4 giugno 2020
Aggiornato 07:00
Immigrazione

Salvini lancia il decreto sicurezza: dall'accoglienza ai «profughi vacanzieri», tutte le novità

Matteo Salvini invia una lettera al Corriere della Sera in cui illustra il suo piano per snellire le identificazioni, aumentare i rimpatri e risparmiare sull'accoglienza

ROMA - Matteo Salvini replica al fondo di Antonio Polito e invia una lettera al Corriere della Sera in cui illustra il suo piano per snellire le identificazioni, aumentare i rimpatri e risparmiare sull'accoglienza: «Più uomini per le Commissioni territoriali, patti bilaterali con i Paesi africani e taglio dei 35 euro, che diventeranno 25, con un risparmio di 500 milioni l’anno che investiremo in sicurezza». Dopo il risultato ottenuto dal premier Conte sugli ultimi soccorsi, il capo del Viminale rilancia. La novità è l’annuncio di un «Decreto sicurezza» che, tra le altre cose, «affronterà il tema dei cosiddetti profughi vacanzieri». Poi le identificazioni veloci, «criteri più stringenti» sulla protezione umanitaria ed «entro l’anno» l’attivazione di nuovi centri permanenti per i rimpatri, come scritto nel contratto di governo: «L’obiettivo finale è averne almeno uno per regione» spiega Salvini.

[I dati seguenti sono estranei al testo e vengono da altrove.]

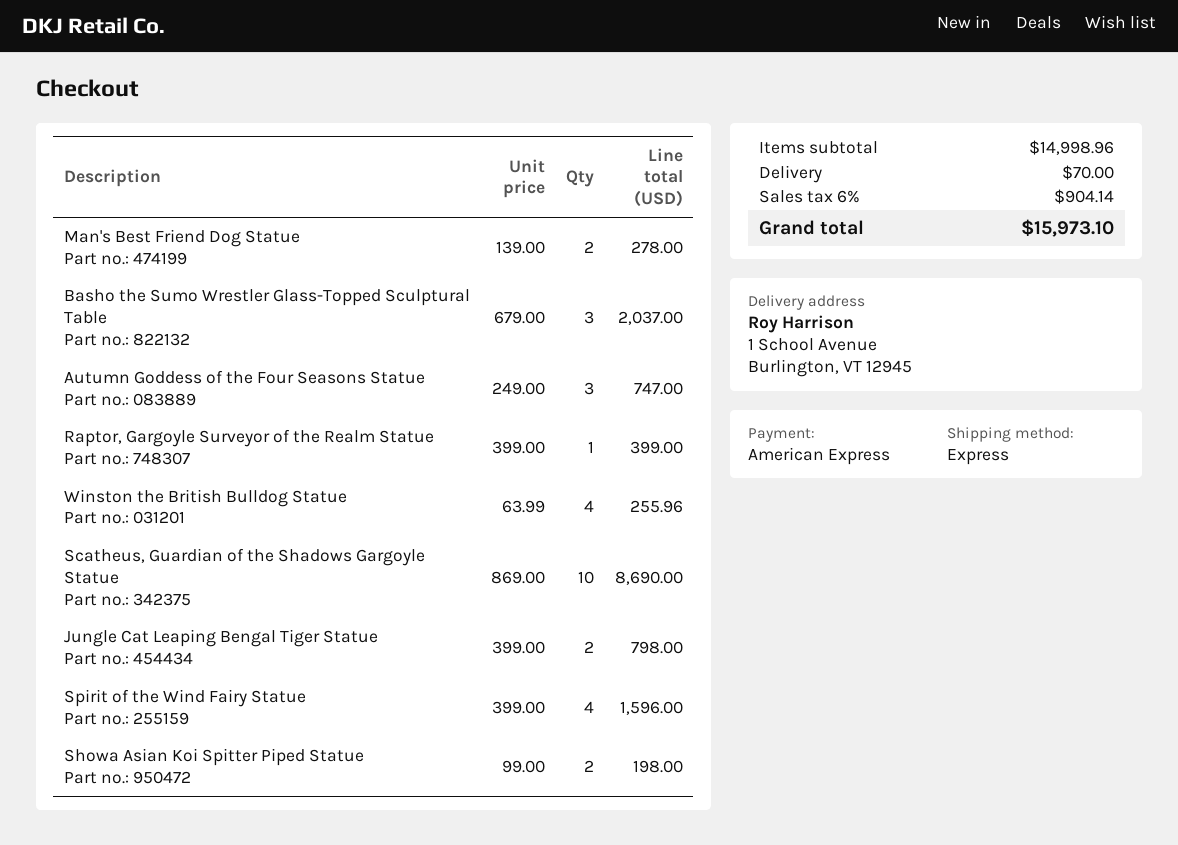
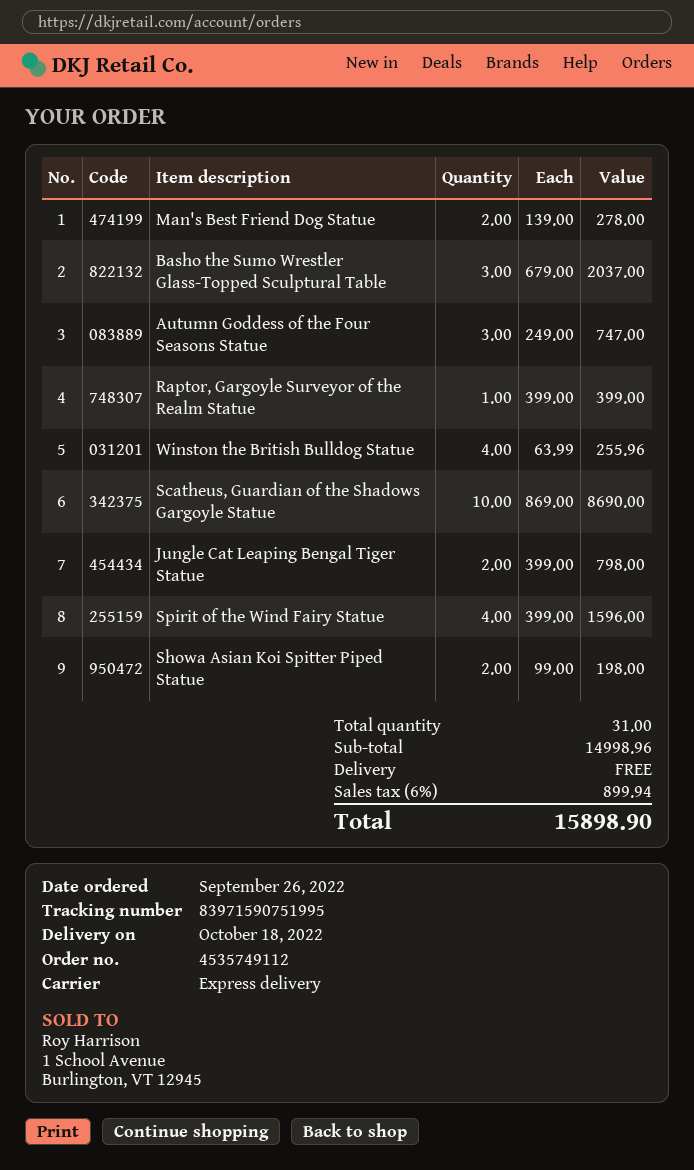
shipping: 70.00 -> 0.00
tax: 6% = 904.14 -> 6% = 899.94
total: 15973.10 -> 15898.90

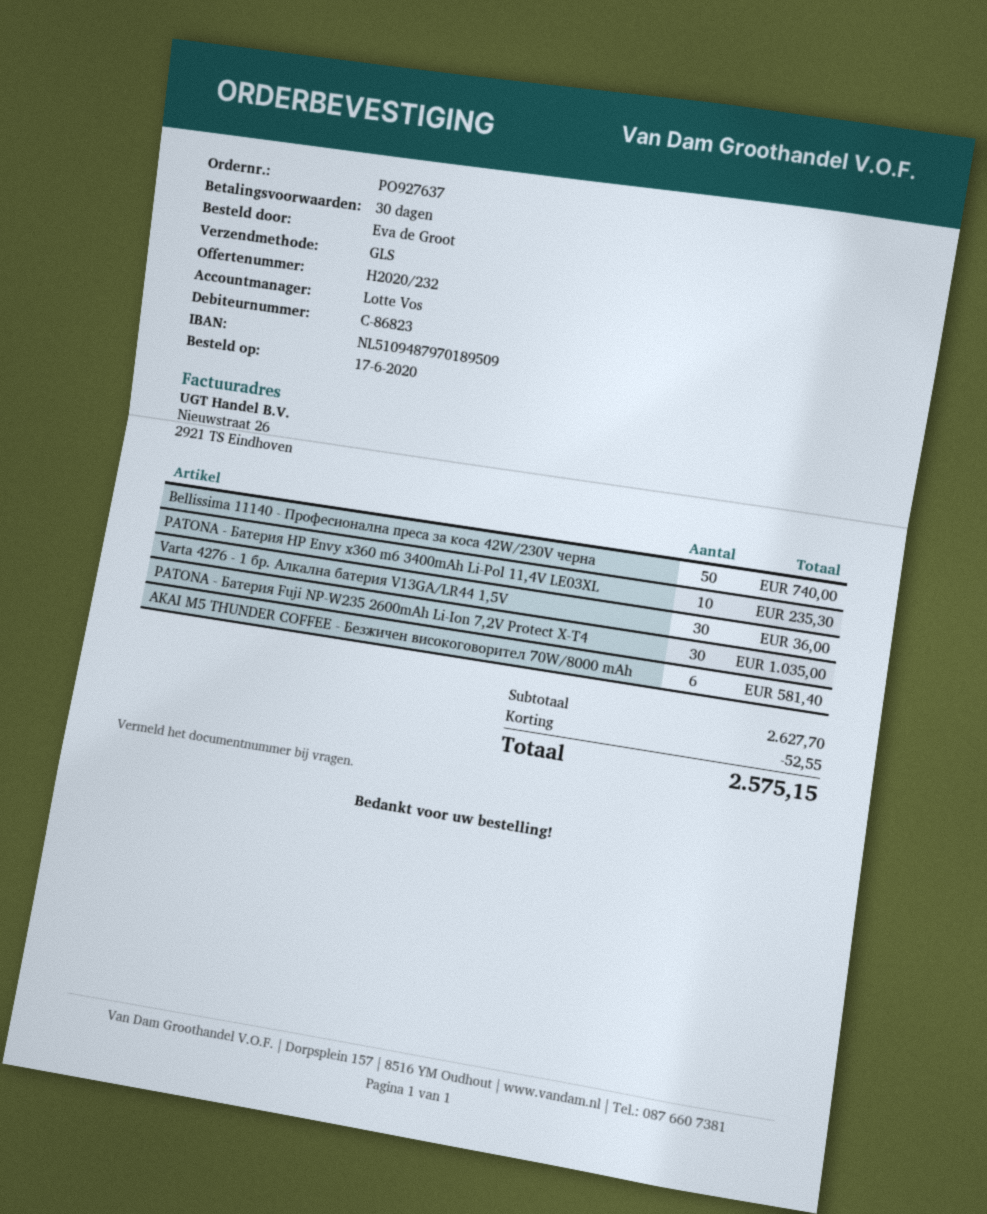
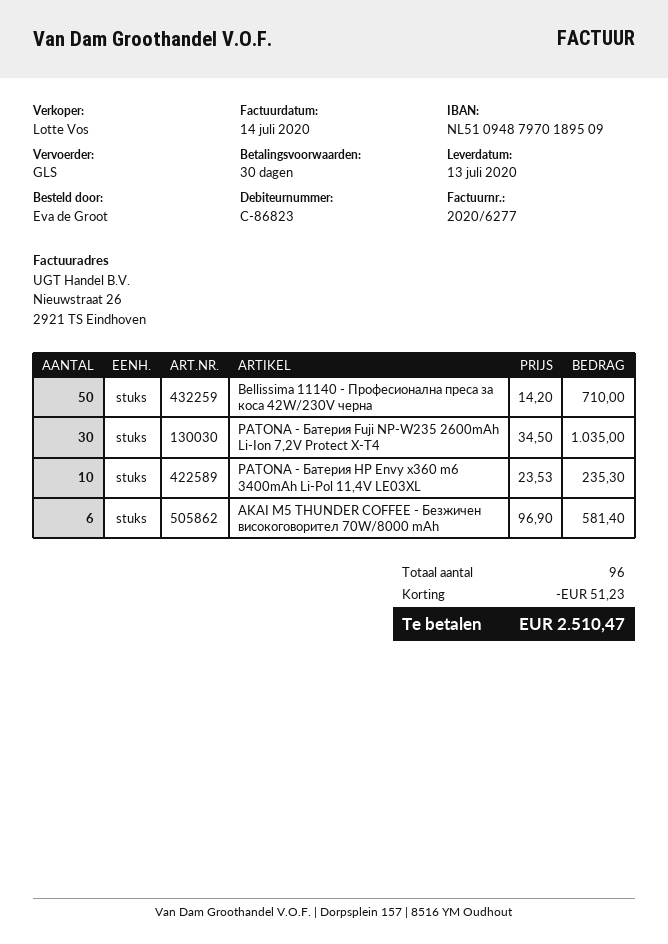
Bellissima 11140 - Професионална преса за коса 42W/230V черна: 50 for 740.00 -> 50 for 710.00
Varta 4276 - 1 бр. Алкална батерия V13GA/LR44 1,5V: 30 for 36.00 -> none
discount: 52.55 -> 51.23
total: 2575.15 -> 2510.47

Che scrive dopo il risultato ottenuto dal premier Giuseppe Conte, il quale con una lettera inviata ai leader europei e una serie di telefonate alle cancelliere di tutto il Vecchio Continente è riuscito a convincere prima Francia e Malta e poi persino la Germania di frau Merkel ad accogliere 50 migranti a testa dei 450 trasbordati su navi italiane. 

Il paradosso dei profughi vacanzieri
L’intenzione di presentare un ‘Decreto Sicurezza‘ che, tra le altre cose, affronterà il tema dei cosiddetti profughi-vacanzieri. Salvini fa riferimento a quegli stranieri che scappano dal loro Paese ma vi tornano per le ferie («Eppure gli abbiamo concesso la protezione: è normale?!»)». La Verità aveva raccontato come in 10 mesi sono rientrate in patria circa 1400 persone che godono di protezione internazionale, che poi sono tornate in Italia. Salvini lo aveva rilanciato già su Twitter scrivendo: «Se io ti do protezione in Italia perché scappi dalla fame, dalla guerra e dalla pestilenza, è strana cosa che poi torni nel Paese da cui saresti in teoria fuggito».

Meno sbarchi e più risorse
I numeri sugli arrivi parlano chiaro: «Sono al Viminale da un mese e mezzo e sono sbarcate 3.716 persone» spiega il vicepremier. «Nello stesso periodo dell’anno scorso erano state 31.421». Un trend in diminuzione che però era cominciato già nell’agosto 2017, quando gli sbarchi erano passati dai 21mila dell’anno precedente a meno di 4mila. Il vicepremier ricorda inoltre «di aver scosso l’ipocrisia europea». «Eppure non mi basta», scrive Salvini. Le Commissioni territoriali, che devono riconoscere o meno la protezione internazionale, hanno 250 funzionari in più e «entro fine anno ne arriveranno almeno altri 170»: «Useremo fondi europei per tagliare la burocrazia», promette. Ci sono poi oltre 130mila pratiche pendenti che «vanno smaltite in fretta». L’obiettivo è velocizzare l’identificazione degli immigrati, anche dando «criteri più stringenti per la concessione della cosiddetta ‘protezione umanitaria‘».

Dai centri d'accoglienza al piano di aiuti per la Libia
Il capo del Carroccio anticipa che verrà intensificato il monitoraggio sui centri di accoglienza: «Chiuderemo quelli con i gestori coinvolti in inchieste giudiziarie. E proprio per tenere alla larga i furbetti, ridurremo le spese per l’accoglienza» in collaborazione con l’Anac, l’Autorità Nazionale Anticorruzione. Quanto alle espulsioni, aggiunge «ci sto lavorando dal primo giorno»: «Abbiamo un piano di aiuti. In particolare per la Libia» e «intendo incontrare i leader di tutti i Paesi del Nordafrica per avviare (o rinforzare) gli accordi bilaterali». Poi c’è il tema della revisione della missione internazionale Sophia, quella che si occupa della vigilanza del Mediterraneo: «Non sono le solite chiacchiere: ci sarà una riunione ufficiale, il 18 luglio», continua il ministro, ribadendo quello che il premier Conte aveva già scritto sempre nella lettera spedita in Europa in cui chiedeva «l’adeguamento immediato del Piano operativo dell’Operazione Sophia in relazione al porto di sbarco che non può essere identificato solo in Italia.